- Available data
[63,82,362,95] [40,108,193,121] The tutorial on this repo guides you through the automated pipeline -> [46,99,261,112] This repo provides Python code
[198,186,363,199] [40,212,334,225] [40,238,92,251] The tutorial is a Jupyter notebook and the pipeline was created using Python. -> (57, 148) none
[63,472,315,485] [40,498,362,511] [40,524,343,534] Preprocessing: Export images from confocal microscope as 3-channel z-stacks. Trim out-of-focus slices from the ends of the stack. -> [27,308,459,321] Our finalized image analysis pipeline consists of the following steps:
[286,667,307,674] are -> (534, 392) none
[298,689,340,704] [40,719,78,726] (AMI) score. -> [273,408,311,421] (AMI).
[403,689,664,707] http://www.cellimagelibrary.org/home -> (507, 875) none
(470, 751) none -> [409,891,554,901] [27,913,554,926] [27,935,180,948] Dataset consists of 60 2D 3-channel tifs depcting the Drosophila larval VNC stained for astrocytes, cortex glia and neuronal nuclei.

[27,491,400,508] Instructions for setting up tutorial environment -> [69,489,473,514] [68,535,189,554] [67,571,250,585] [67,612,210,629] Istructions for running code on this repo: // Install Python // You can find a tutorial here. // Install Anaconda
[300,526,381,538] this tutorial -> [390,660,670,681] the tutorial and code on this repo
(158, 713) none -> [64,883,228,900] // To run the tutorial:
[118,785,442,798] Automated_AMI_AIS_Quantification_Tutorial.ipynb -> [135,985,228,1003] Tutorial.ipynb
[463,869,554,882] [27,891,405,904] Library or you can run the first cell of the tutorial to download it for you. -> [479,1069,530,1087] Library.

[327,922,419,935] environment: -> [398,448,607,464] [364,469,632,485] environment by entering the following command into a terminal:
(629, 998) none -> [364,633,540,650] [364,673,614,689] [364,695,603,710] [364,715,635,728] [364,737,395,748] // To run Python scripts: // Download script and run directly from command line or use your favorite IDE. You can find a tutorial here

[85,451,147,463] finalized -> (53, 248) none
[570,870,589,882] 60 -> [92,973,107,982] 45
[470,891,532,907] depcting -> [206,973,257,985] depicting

* * *

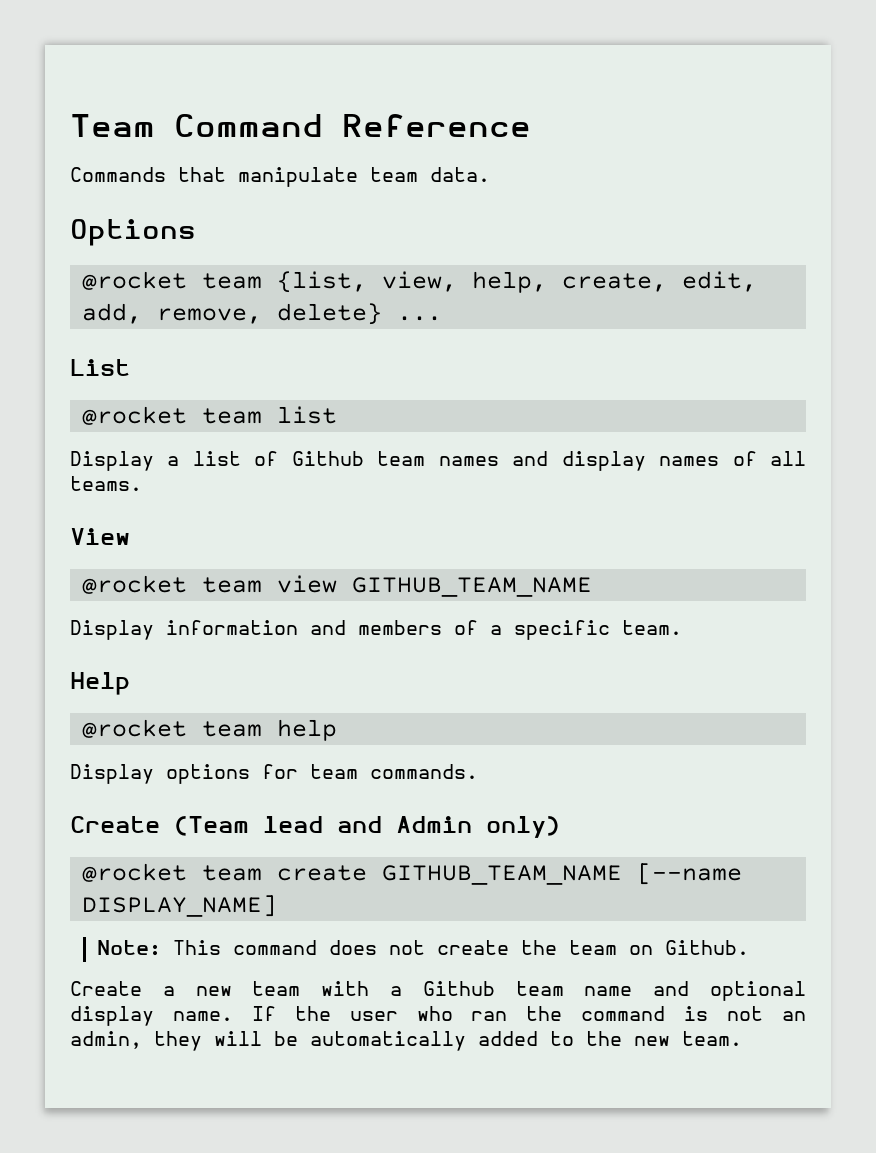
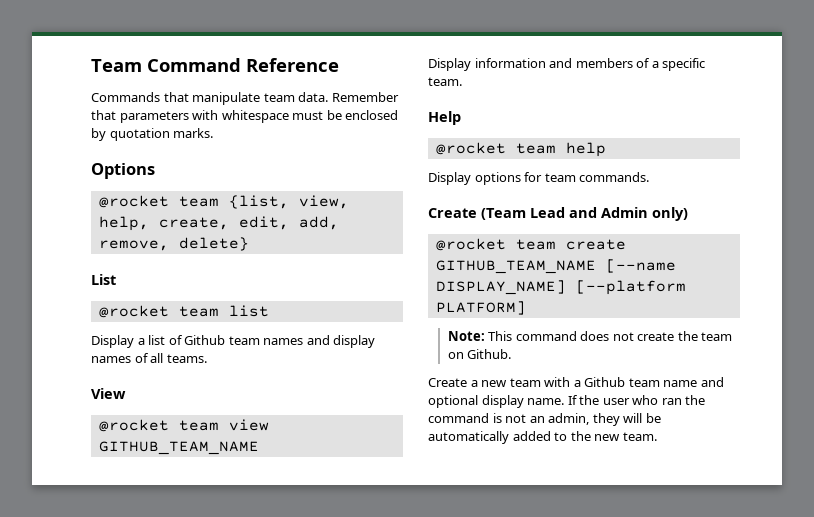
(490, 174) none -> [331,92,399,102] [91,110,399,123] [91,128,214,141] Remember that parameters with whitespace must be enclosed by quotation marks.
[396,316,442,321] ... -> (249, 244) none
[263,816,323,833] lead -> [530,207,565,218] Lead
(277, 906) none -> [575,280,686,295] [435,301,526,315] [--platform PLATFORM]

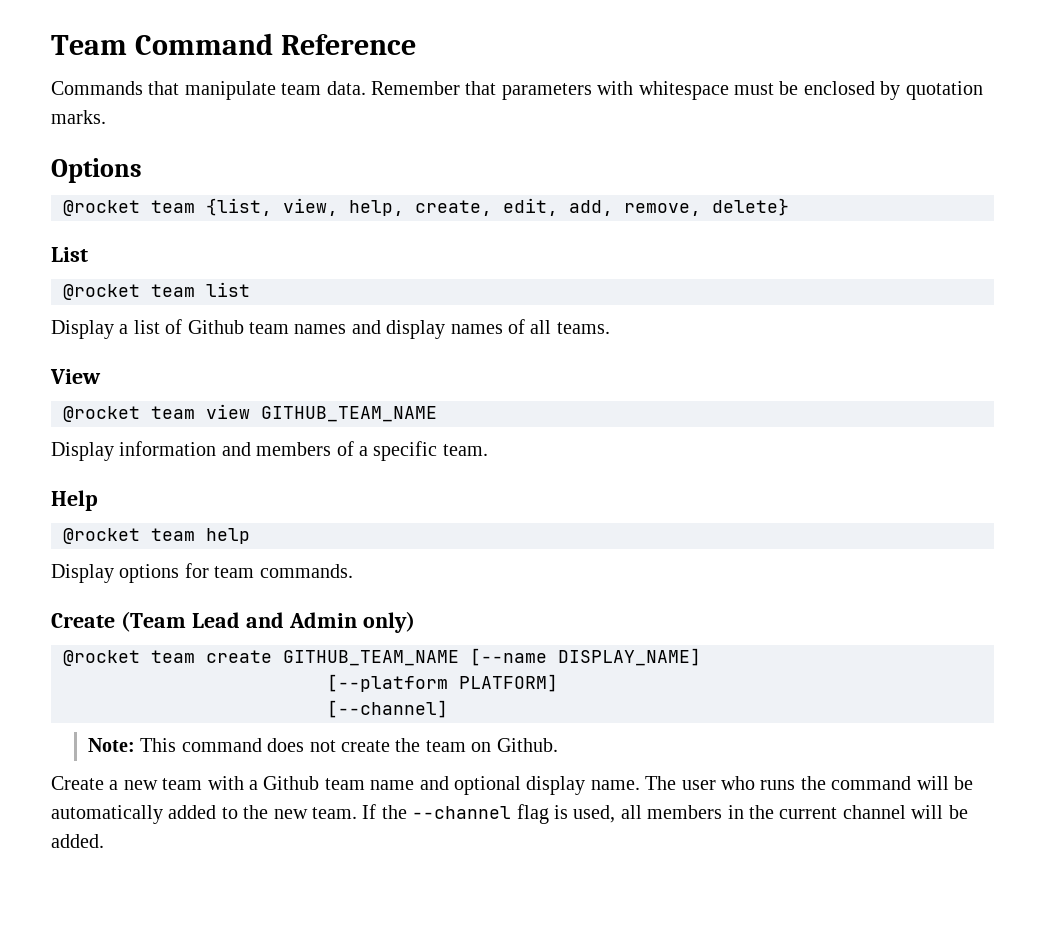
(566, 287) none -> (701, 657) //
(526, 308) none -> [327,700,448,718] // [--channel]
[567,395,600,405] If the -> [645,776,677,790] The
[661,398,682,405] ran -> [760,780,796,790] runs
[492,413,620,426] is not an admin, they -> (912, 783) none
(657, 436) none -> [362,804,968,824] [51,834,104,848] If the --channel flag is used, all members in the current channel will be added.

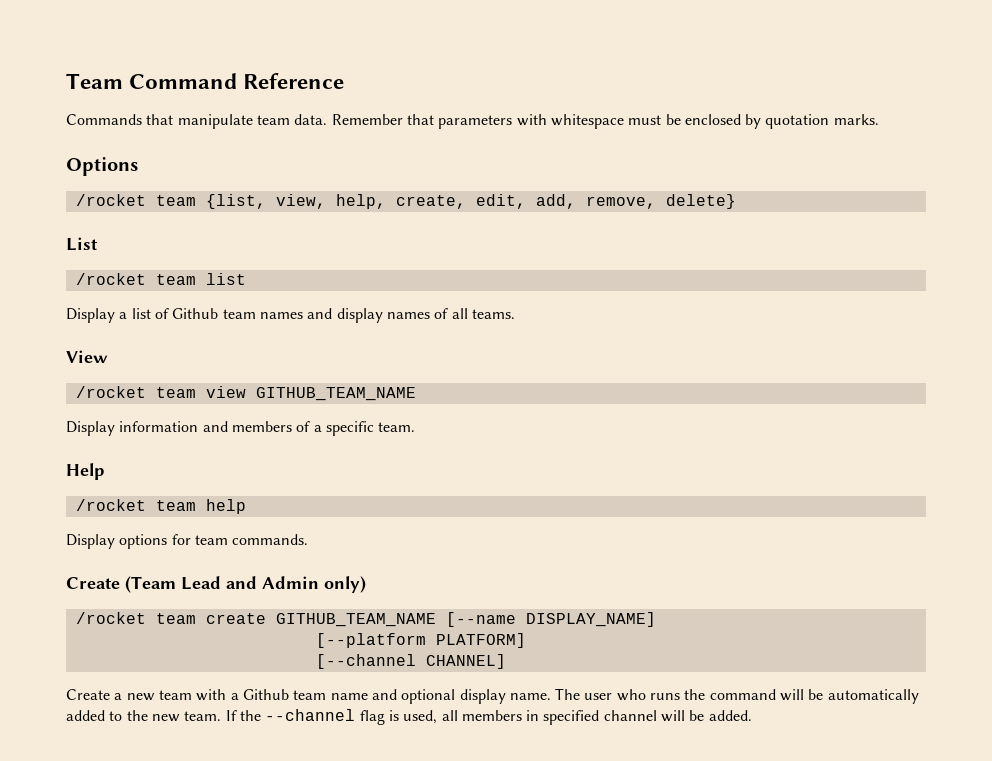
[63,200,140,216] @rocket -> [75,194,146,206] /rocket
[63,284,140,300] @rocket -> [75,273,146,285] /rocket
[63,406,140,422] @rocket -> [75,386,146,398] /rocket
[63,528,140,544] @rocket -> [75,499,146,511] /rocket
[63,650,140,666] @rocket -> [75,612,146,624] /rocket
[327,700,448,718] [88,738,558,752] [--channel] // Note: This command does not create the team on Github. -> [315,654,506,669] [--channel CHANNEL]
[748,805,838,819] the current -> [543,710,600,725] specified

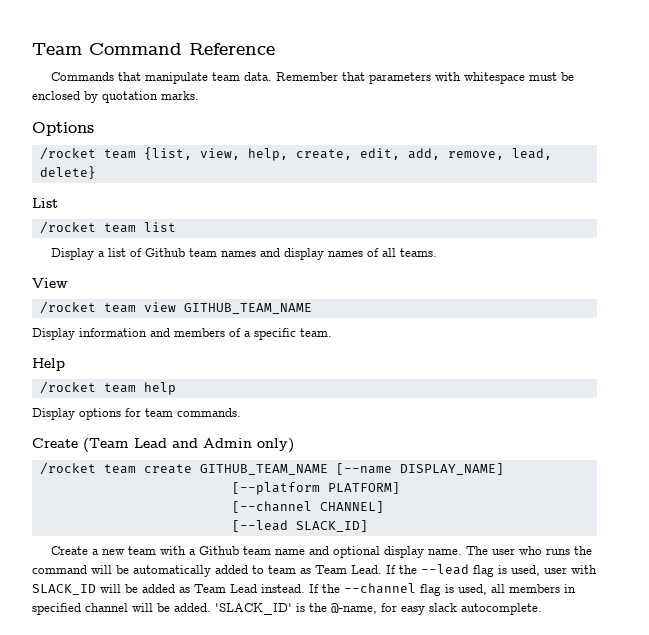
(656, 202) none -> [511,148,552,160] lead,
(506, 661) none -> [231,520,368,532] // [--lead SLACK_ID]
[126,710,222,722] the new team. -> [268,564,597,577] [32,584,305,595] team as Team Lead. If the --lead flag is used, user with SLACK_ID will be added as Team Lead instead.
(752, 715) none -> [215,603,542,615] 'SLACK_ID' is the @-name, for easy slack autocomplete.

- Work instruction
Within the material above, find the part that opens with the line containing "[263,816,323,833] lead ->" and closes with the line containing "(506, 661) none", and reproduce it exactly without the pictures.

- Final answer
[263,816,323,833] lead -> [530,207,565,218] Lead
(277, 906) none -> [575,280,686,295] [435,301,526,315] [--platform PLATFORM]

(566, 287) none -> (701, 657) //
(526, 308) none -> [327,700,448,718] // [--channel]
[567,395,600,405] If the -> [645,776,677,790] The
[661,398,682,405] ran -> [760,780,796,790] runs
[492,413,620,426] is not an admin, they -> (912, 783) none
(657, 436) none -> [362,804,968,824] [51,834,104,848] If the --channel flag is used, all members in the current channel will be added.

[63,200,140,216] @rocket -> [75,194,146,206] /rocket
[63,284,140,300] @rocket -> [75,273,146,285] /rocket
[63,406,140,422] @rocket -> [75,386,146,398] /rocket
[63,528,140,544] @rocket -> [75,499,146,511] /rocket
[63,650,140,666] @rocket -> [75,612,146,624] /rocket
[327,700,448,718] [88,738,558,752] [--channel] // Note: This command does not create the team on Github. -> [315,654,506,669] [--channel CHANNEL]
[748,805,838,819] the current -> [543,710,600,725] specified

(656, 202) none -> [511,148,552,160] lead,
(506, 661) none -> [231,520,368,532] // [--lead SLACK_ID]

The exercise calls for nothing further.